What I know so far about this ^^^ :
https://www.vice.com/fr/article/z4jm59/le-catch-francais-tente-de-ressusciter

 

FRENCH ORIGINAL:

A l'époque donc, les catcheurs ont une culture 100% sportive, dont ils vont peu à peu s'éloigner lorsque les managers réalisent qu'il y a plus d'argent à se faire en créant des personnages, sur le modèle du catch actuel. C'est à ce moment que les « Bourreau de Béthune » et autres « Ange Blanc » commencent à faire rêver les foules sous la férule de plusieurs promoteurs fortunés. Marc Mercier démythifie l'époque à sa manière : cash et directe. « Les matchmakers travaillaient au noir et s'en mettaient plein les poches. Ils se faisaient des milliards au black, on les appelait la mafia du catch, balance l'ancien athlète. Mon père a mené 8 ans de lutte sociale de 1968 à 1976 pour que les catcheurs aient enfin un statut et soient déclarés.

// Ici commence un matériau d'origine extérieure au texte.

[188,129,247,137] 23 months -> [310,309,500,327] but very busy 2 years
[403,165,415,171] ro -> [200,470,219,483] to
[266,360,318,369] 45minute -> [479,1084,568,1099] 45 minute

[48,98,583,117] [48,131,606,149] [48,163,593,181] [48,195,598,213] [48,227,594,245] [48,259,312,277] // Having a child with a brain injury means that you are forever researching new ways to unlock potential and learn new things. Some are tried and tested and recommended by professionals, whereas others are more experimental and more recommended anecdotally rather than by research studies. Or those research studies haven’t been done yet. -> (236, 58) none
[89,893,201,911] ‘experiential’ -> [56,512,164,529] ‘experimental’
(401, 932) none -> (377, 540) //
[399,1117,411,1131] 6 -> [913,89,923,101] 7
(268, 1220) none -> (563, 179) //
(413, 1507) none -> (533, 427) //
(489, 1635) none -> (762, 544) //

Il a obtenu qu'on soit rattachés au régime des intermittents en 1976. Les matchmakers ont écopé d'amendes énormes, de 800 millions à 5 milliards de francs selon les cas. »

« Après la guerre contre les télés, ils ont arrêté de nous diffuser, c'est là qu'on s'est cassé la gueule » - Marc Mercier, président de la FFCP

Toujours selon Marc Mercier, cette avancée sociale a malheureusement contribué à faire plonger le catch français : « Mon père a aussi lancé une guerre contre Georges de Caunes et les télés qui payaient au black. Ils ont arrêté de nous diffuser, c'est là qu'on s'est cassé la gueule. A ce moment, le catch français a baissé pavillon, les Etats-Unis et la WWE ont repris le flambeau et la Wrestling Stars (WS) a récupéré le reste », déplore-t-il sans rien regretter de l'action menée par Mercier père. Et c'est là que les choses se compliquent, puisqu'entre Marc Mercier et la WS, ce n'est pas vraiment l'histoire d'amour puisqu'elle concurrence sérieusement la FFCP de Mercier fils.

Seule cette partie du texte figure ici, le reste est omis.